El catálogo, de escasas páginas, incluía buenas reproducciones de algunas obras que iban a ser expuestas y un pequeño texto de presentación firmado por el crítico Osiris Chiérico, que me resultó de gran interés. 

Fue impactante para mí, encontrarme en dicha exposición con lo que yo llamaba por ese entonces “mi canon boquense” aunque aún no me animaba a defenderlo públicamente como tal.

Lo curioso es que el crítico creía que “Pacenza, Forte, Presas, March, entre otros, podrían muy bien integrar el grupo” esgrimiendo razones que yo había considerado que precisamente los alejaban de esa posibilidad de formar parte de la misma. 

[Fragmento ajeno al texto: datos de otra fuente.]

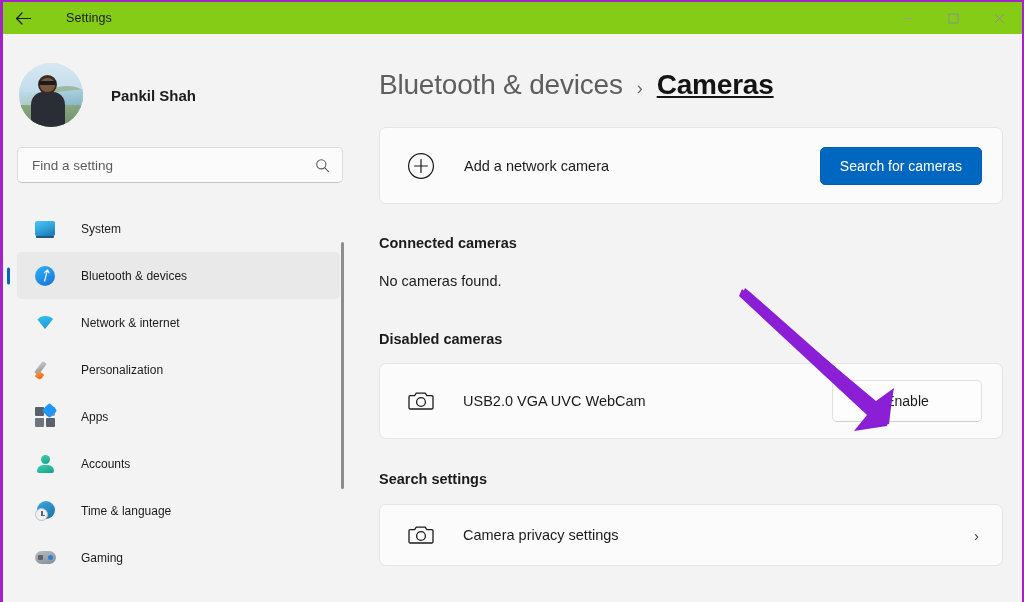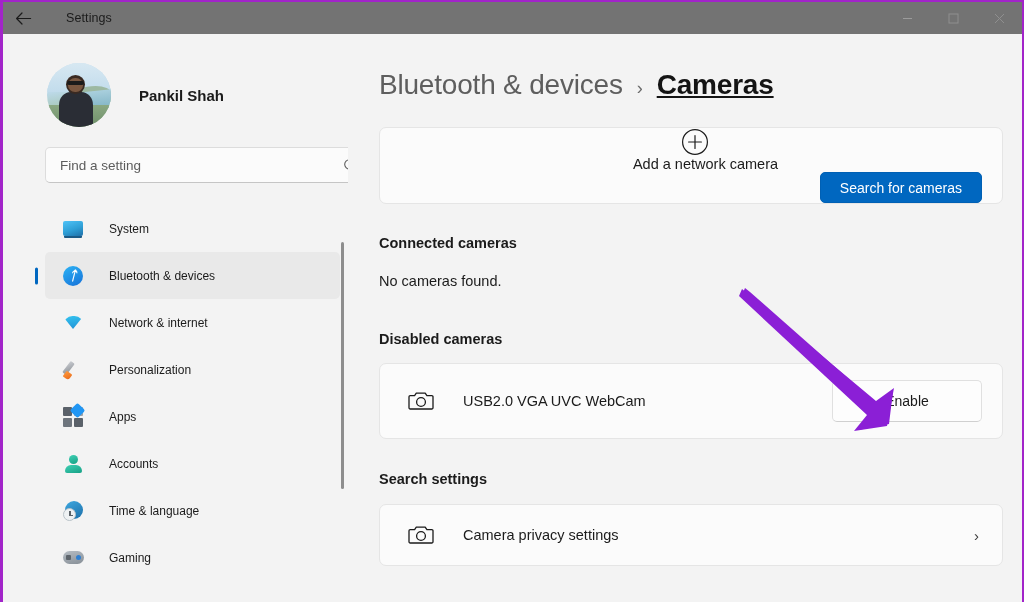--- a/index.html
+++ b/index.html
@@ -23,21 +23,21 @@
     overflow: hidden;
   }
 
   
   #titlebar {
     position: absolute;
     top: 0; left: 0; right: 0;
     height: 32px;
     display: flex;
     align-items: center;
-    background: #737373;
+    background: #84cc16;
   }
   #back-btn {
     width: 40px; height: 32px;
     display: flex; align-items: center; justify-content: center;
     cursor: pointer;
   }
   #back-btn svg { display: block; }
   #app-title {
     font-size: 12.5px;
     color: #1b1b1b;
@@ -55,21 +55,20 @@
     cursor: pointer;
   }
 
   
   #sidebar {
     position: absolute;
     top: 32px; left: 0;
     width: 345px;
     bottom: 0;
     background: #f3f3f3;
-    padding-left: 28px;
   }
   #profile {
     display: flex;
     align-items: center;
     height: 72px;
     padding-left: 16px;
     margin-top: 25px;
   }
   #avatar {
     width: 64px; height: 64px;
@@ -303,21 +302,20 @@
     border-radius: 7px;
     margin: 0 19px 0 31px;
     display: flex;
     align-items: center;
     padding: 0 20px;
   }
 
   #card-add {
     margin-top: 26px;
     height: 77px;
-    flex-direction: column;
   }
   #plus-icon {
     width: 28px; height: 28px;
     flex: none;
     margin-left: 7px;
   }
   .card-label {
     font-size: 14.5px;
     color: #1b1b1b;
     margin-left: 29px;

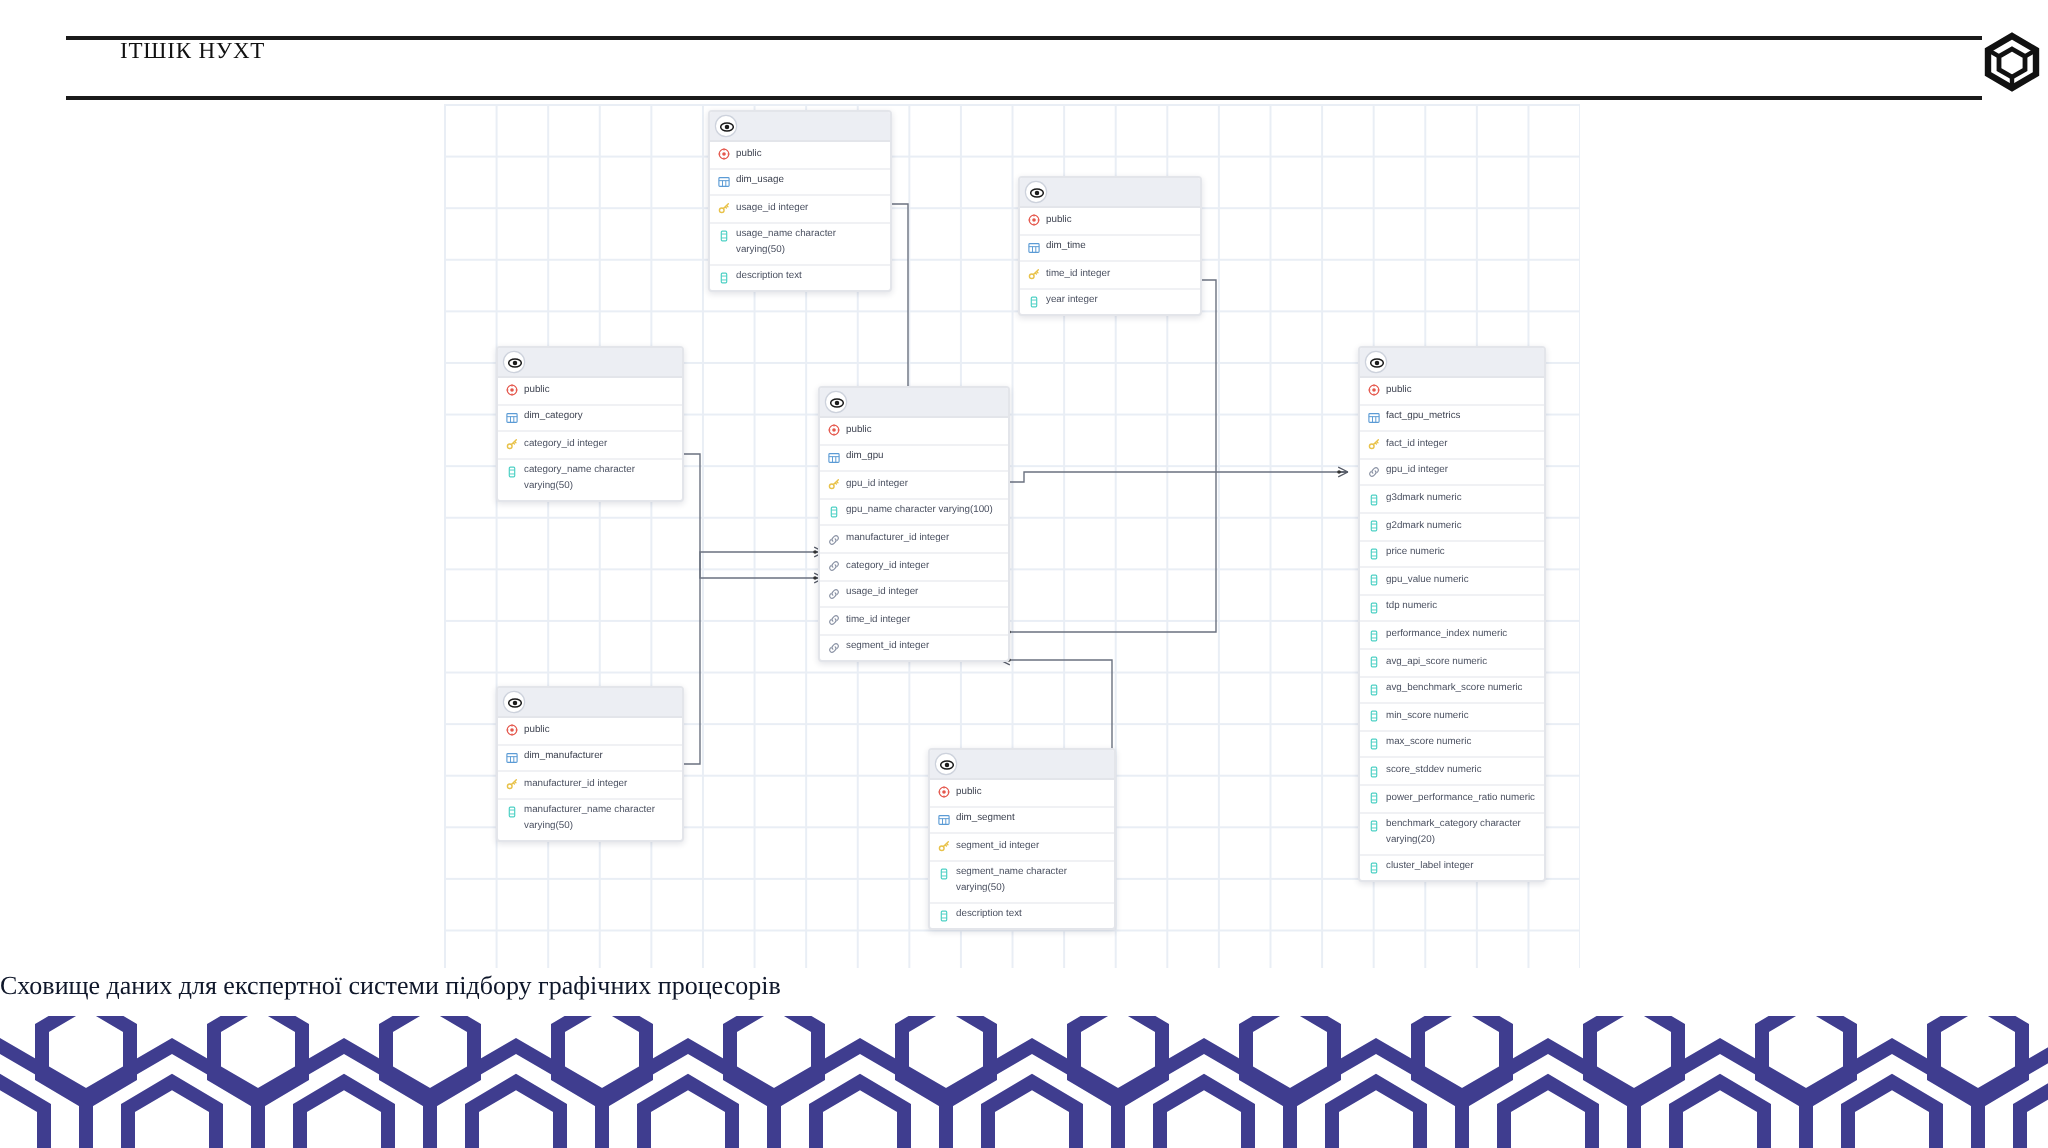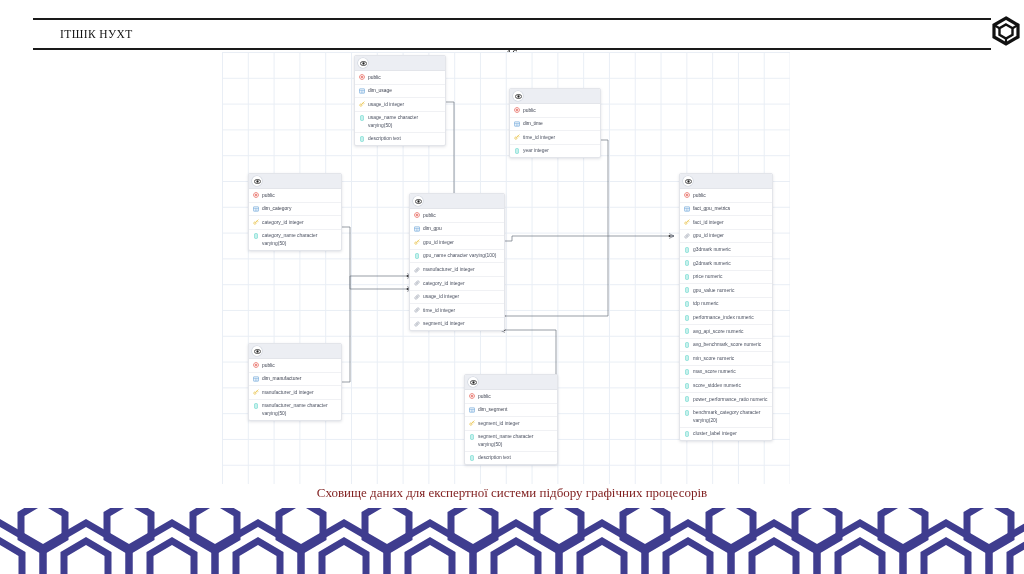--- a/index.html
+++ b/index.html
@@ -6,21 +6,21 @@
   html,body{margin:0;padding:0;}
   body{
     width:1024px;height:574px;background:#ffffff;overflow:hidden;
     font-family:"Liberation Sans", sans-serif;position:relative;
   }
 
   
   #header{
     position:absolute;left:33px;top:18px;width:958px;height:28px;
     border-top:2px solid #1a1a1a;border-bottom:2px solid #1a1a1a;
-    display:flex;align-items:center;
+    display:flex;
   }
   #header-title{
     font-family:"Liberation Serif", serif;
     font-size:11.5px;letter-spacing:.4px;color:#111;margin-left:27px;
     white-space:nowrap;
   }
   #header-page{
     position:absolute;left:0;right:0;text-align:center;
     font-family:"Liberation Serif", serif;font-size:11.5px;color:#111;margin-top:40px;
   }
@@ -63,22 +63,22 @@
   }
   .row:last-child{border-bottom:none;}
   .row .ic{flex:0 0 auto;width:6px;height:7.4px;display:flex;align-items:center;justify-content:center;}
   .row .tx{flex:1 1 auto;word-break:break-word;}
   .row.schema .tx{color:#3d4250;}
   .row.tname .tx{color:#3d4250;}
   .row.col .tx{color:#4a5060;}
 
   
   #caption{
-    position:absolute;left:0;top:485px;width:1024px;text-align:center;
-    font-family:"Liberation Serif", serif;font-size:13px;color:#7f1d1d;
+    position:absolute;left:0;top:485px;width:1024px;text-align:left;
+    font-family:"Liberation Serif", serif;font-size:13px;color:#0f172a;
   }
 
   
   #footer{
     position:absolute;left:0;top:508px;width:1024px;height:66px;
     overflow:hidden;background:#ffffff;
   }
 </style>
 </head>
 <body>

Lo cierto es que desde ese año tuve la certeza de haber llegado finalmente a puerto!! Demandó décadas de investigación y trabajo ajustar los detalles que permitieron armonizar los materiales estudiados con la realidad de lo sucedido en el periodo de madurez de su arte, pero al final del camino pudimos constatar que el esfuerzo no fue vano. 

En la década de los años 90, el canon comenzó a circular públicamente y en una revista barrial llamada “Desde el Riachuelo” que dirigía el periodista Néstor Sánchez publiqué a partir del mes de  junio de 1991 de manera incompleta la historia artística de los maestros canónicos, porque la publicación aludida dos años después dejó de aparecer. 

A comienzos del año 2000 el eminente crítico y fundador del Muso de Arte Moderno de Buenos Aires, el Dr Rafael F. Squirru, en un artículo aparecido en el diario La Nueva Provincia, de Bahía Blanca dedicado al maestro boquense Fortunato Lacamera hace referencia a mi calidad de “bautista” del arte boquense (Dice..El poeta Carlos Semino, quien bautizó a la Escuela de La Boca…”) 

En el mismo artículo agrega que la Escuela de Arte de La Boca es precursora de la Escuela de Arte de Buenos Aires, expresión que Squirru acuñó en el año 1959 después de recibir las congratulaciones del célebre escritor André Malraux quien le manifestó su admiración por el arte joven que había conocido en la ciudad porteña. 

Hoy, transcurridos más de 20 años del momento en que consideré completada la conformación del canon, siento que la elección de los miembros que la integran ha sido acertada en todos los asos. 

Los 10 maestros elegidos representan sin dudas la plana de los maestros paradigmáticos. Sus nombres, presentados en orden cronológico son como siguen 

  • Alfredo Lazzari (1871-1949). 
  • Eugenio Santiago Daneri (1881-1970). 
  • Miguel Carlos Victorica (1884-1955). 
  • Fortunato Lacamera (1887-1955). 
  • Benito Quinquela Martin (1890-1977). 
  • Victor J. Cunsolo (1898-1937). 
  • José Desiderio Rosso (1898-1958). 
  • Miguel Diomede (1902-1974). 
  • José Luis Menghi (1902-1985). 
  • Jeronimo Marcos Tiglio (1903-1976). 

Hoy que ese amado barrio en el que nací, que un día fue un paese, y aún más, al decir del poeta Svanascini, un verdadero mundo de trabajo y arte, se debate entre el abandono consciente y la creciente pobreza de sus habitantes, su Escuela de Arte siempre pervivirá en el tiempo, coronando el maravilloso universo artístico que con grandeza y humildad construyeron sus hijos dilectos…los artistas.